### Work request
For the records that follow, return only the count of lines containing the string "BAIN".

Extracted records
- - - -

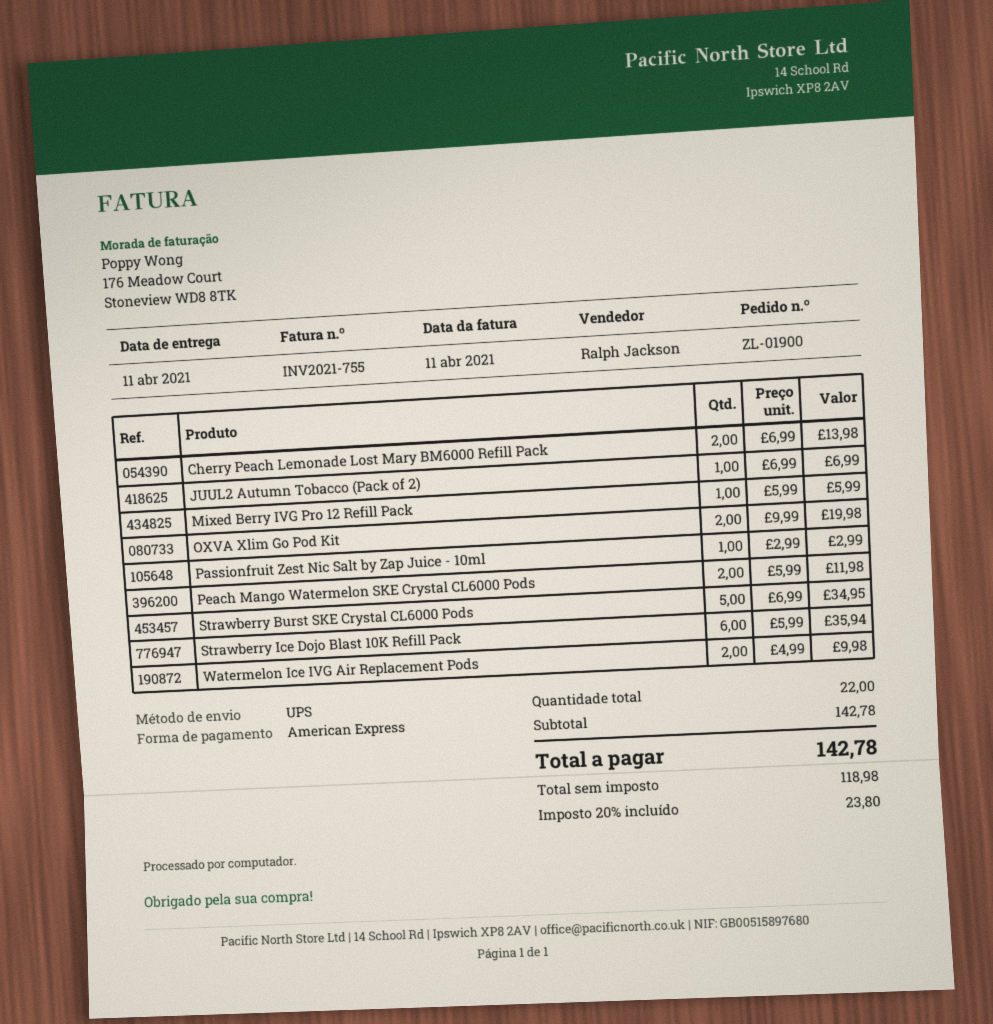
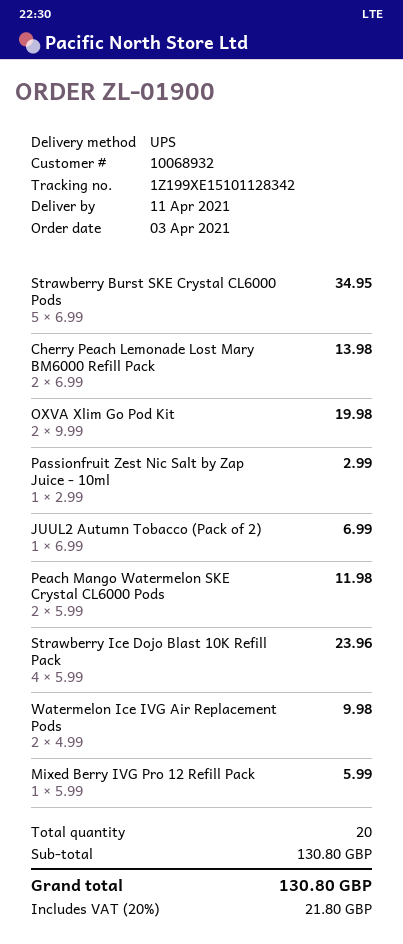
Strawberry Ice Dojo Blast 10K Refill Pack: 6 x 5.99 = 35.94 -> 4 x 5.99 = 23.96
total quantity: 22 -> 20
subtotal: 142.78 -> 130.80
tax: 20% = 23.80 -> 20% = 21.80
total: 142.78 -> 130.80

- - - -

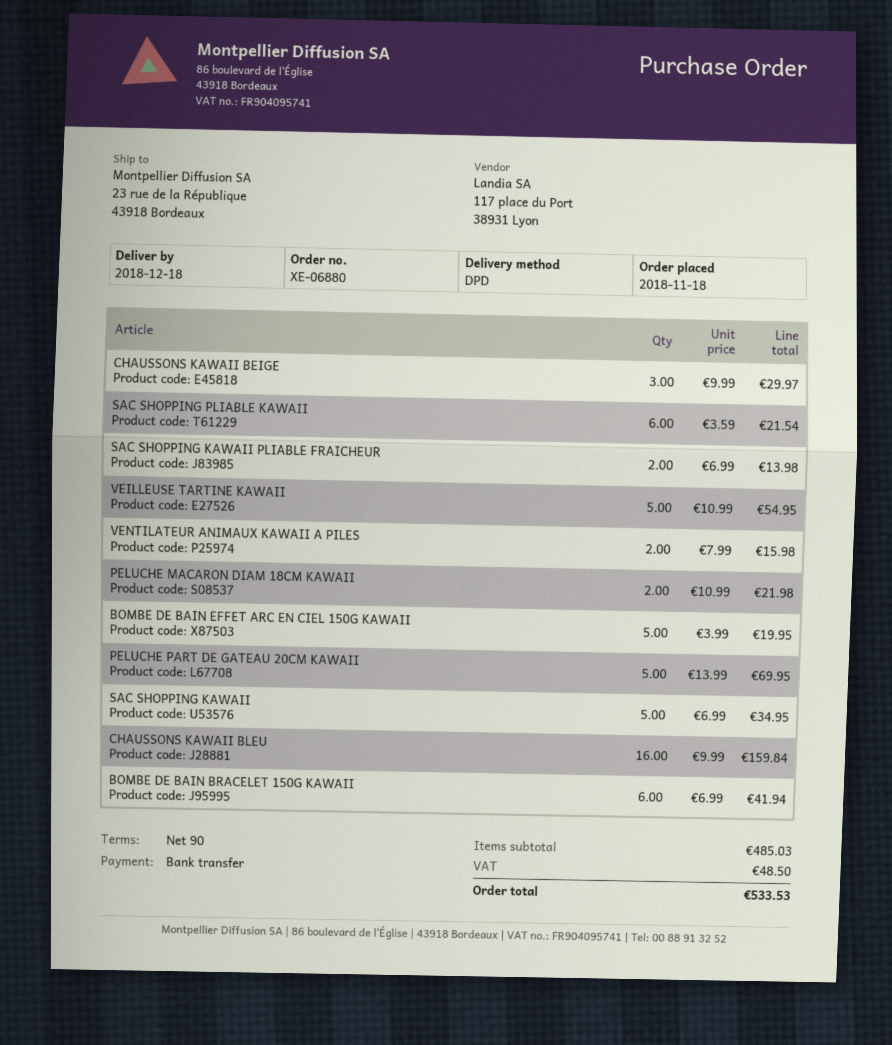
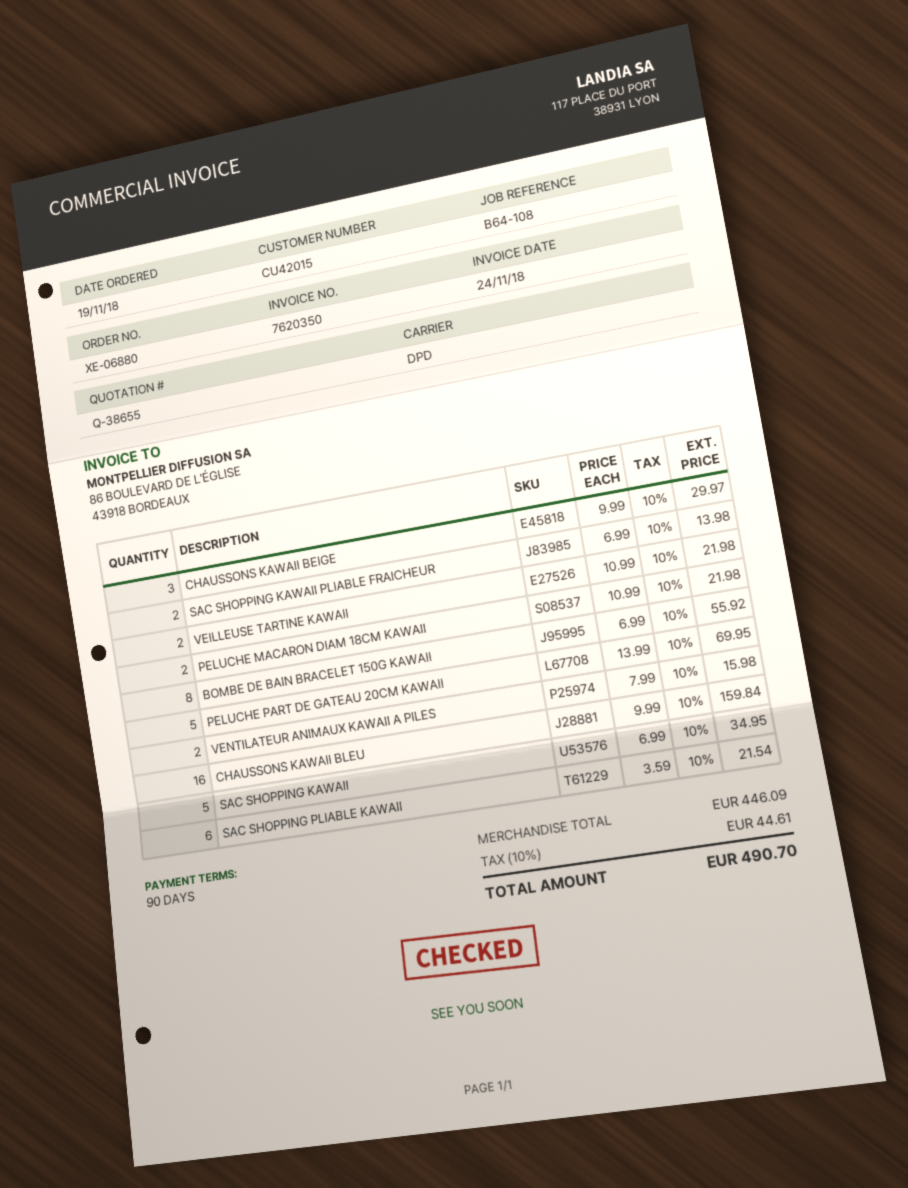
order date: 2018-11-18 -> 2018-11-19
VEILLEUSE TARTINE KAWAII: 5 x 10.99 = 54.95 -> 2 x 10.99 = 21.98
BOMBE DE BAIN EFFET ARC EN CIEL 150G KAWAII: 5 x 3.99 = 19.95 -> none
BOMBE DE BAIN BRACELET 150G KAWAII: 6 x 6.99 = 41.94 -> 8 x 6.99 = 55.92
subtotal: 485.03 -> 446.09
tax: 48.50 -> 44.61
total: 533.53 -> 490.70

- - - -

### Expected answer
2